Stadswijk Merwede in Utrecht werd in 2021 gepresenteerd als de stadswijk van de toekomst. Een ambitieus stedelijk ontwikkelingsproject met veel groen, weinig auto’s en een mix van koopwoningen en (sociale) huur. Bij het lezen van de plannen wordt duidelijk dat er veel aandacht is voor duurzaam vervoer in de wijk. Er komen mogelijkheden voor het gebruik van deelmobiliteit aan de rand van de wijk, fietsparkeernormen en een fijnmazig wandel- en fietspad. In dit artikel gaan we hierover in gesprek met Marco te Brömmelstroet, professor Urban Planning en schrijver van het boek ‘Het recht van de snelste’.

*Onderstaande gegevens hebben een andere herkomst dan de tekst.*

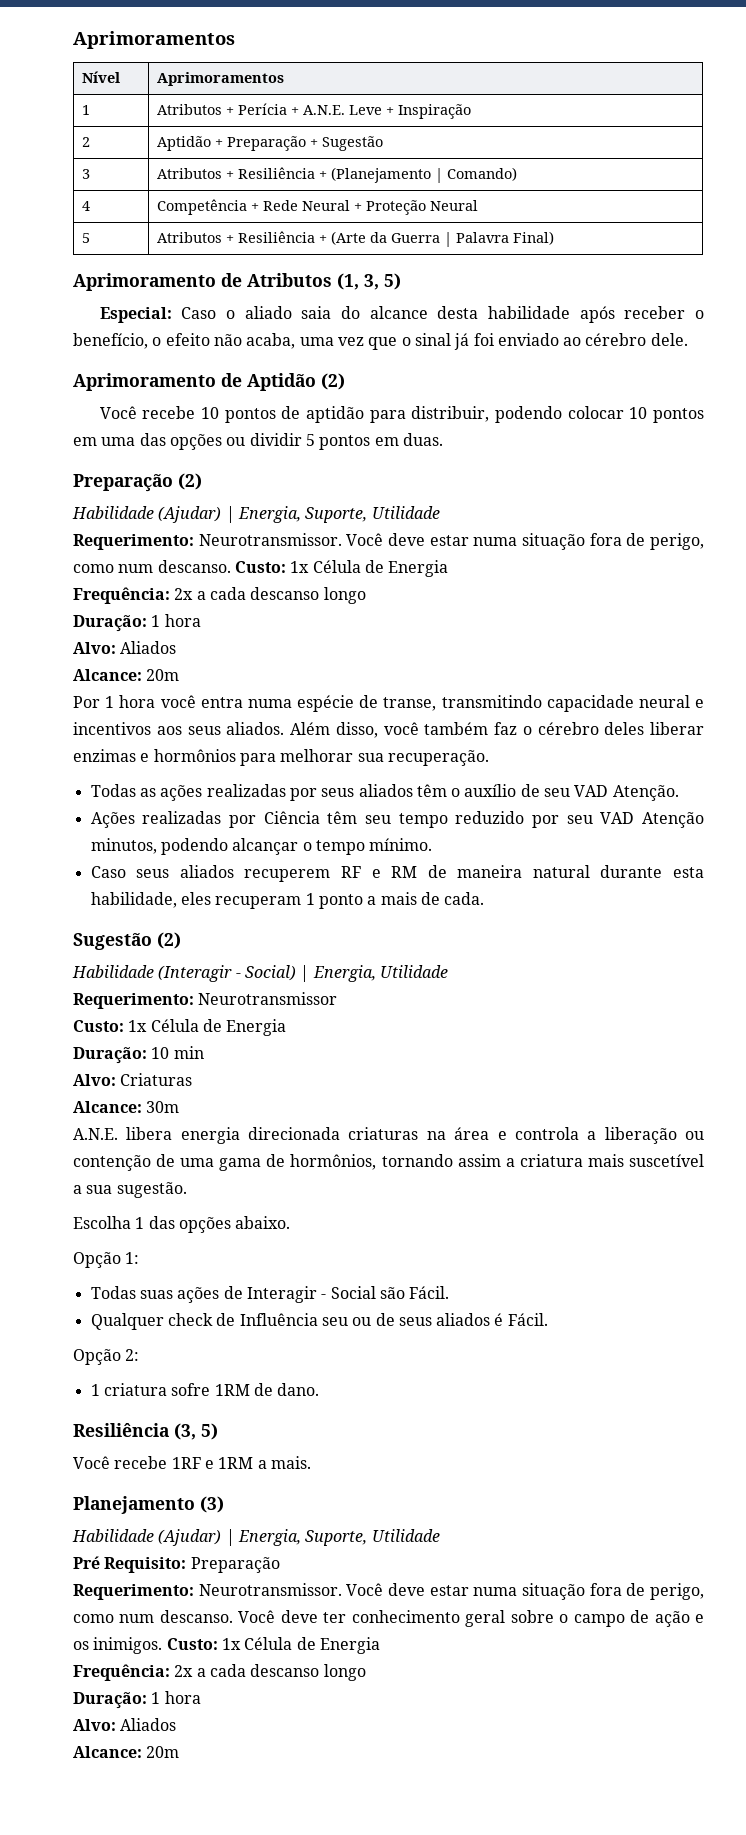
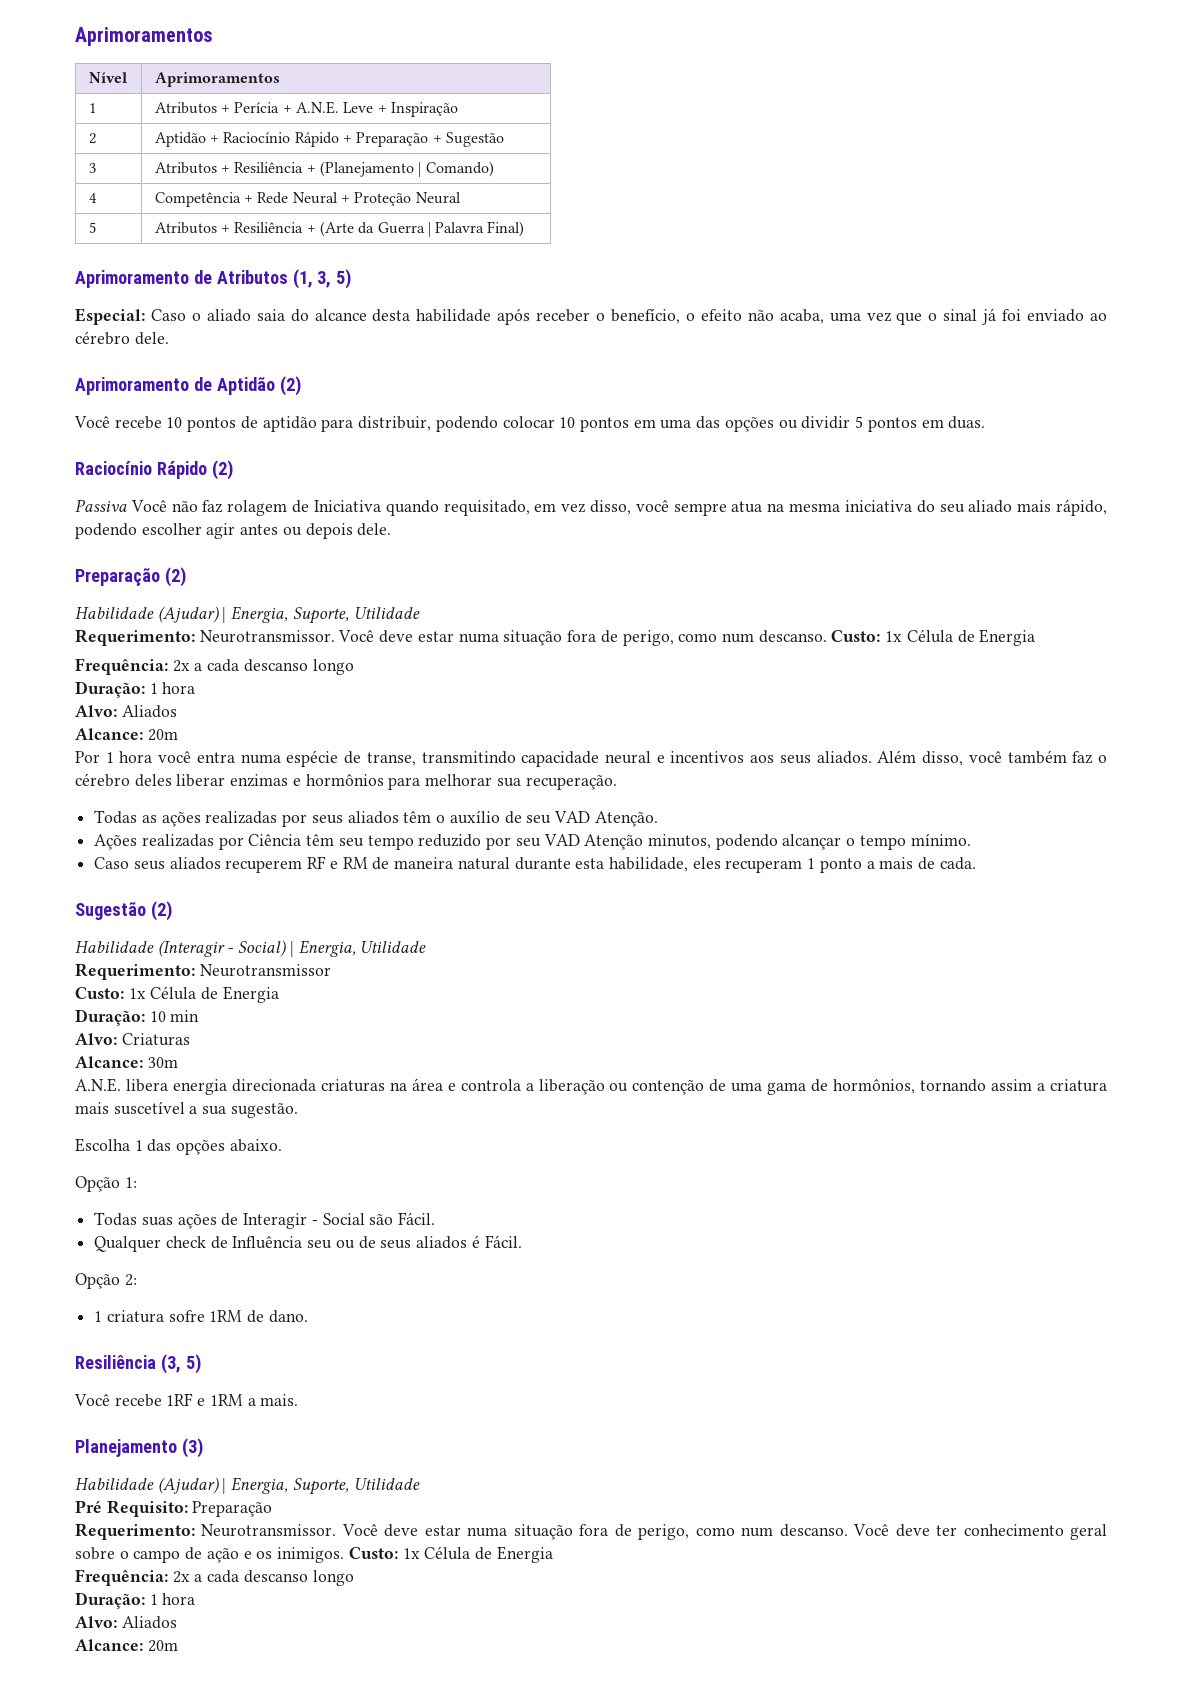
- 2 | Aptidão + Preparação + Sugestão
+ 2 | Aptidão + Raciocínio Rápido + Preparação + Sugestão
+ Raciocínio Rápido (2)
+ Passiva Você não faz rolagem de Iniciativa quando requisitado, em vez disso, você sempre atua na mesma iniciativa do seu aliado mais rápido, podendo escolher agir antes ou depois dele.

Ontwikkeling van een nieuwe wijk

De uitgesproken visie voor de Merwedekanaalzone spreekt tot de verbeelding: Er wordt gewerkt aan een gebied dat volop kansen biedt tot ontmoeten, spelen, sporten en ontspannen. Op deze manier wordt gewerkt aan een wijk die bijdraagt aan gezond stedelijk leven. Marco schaart zich achter deze integrale benadering. Op de vraag waarop volgens hem gelet moet worden bij de ontwikkeling van een nieuwe wijk waarschuwt hij voor een overmatige focus op (duurzame) mobiliteit, aangezien dit slechts één aspect is van de leefomgeving. ‘Duurzaam is net als veilig en leefbaar geen doel bij de ontwikkeling van een nieuwe wijk. Zou je je eigen huwelijk/relatie bijvoorbeeld zo omschrijven? Dat mobiliteit duurzaam, veilig en leefbaar moet zijn, is een conditie die eigenlijk compromisloos zou moeten zijn. Van oudsher is de rol van mobiliteit heel bepalend, bijna monopolistisch, voor alle andere aspecten van de leefomgeving.’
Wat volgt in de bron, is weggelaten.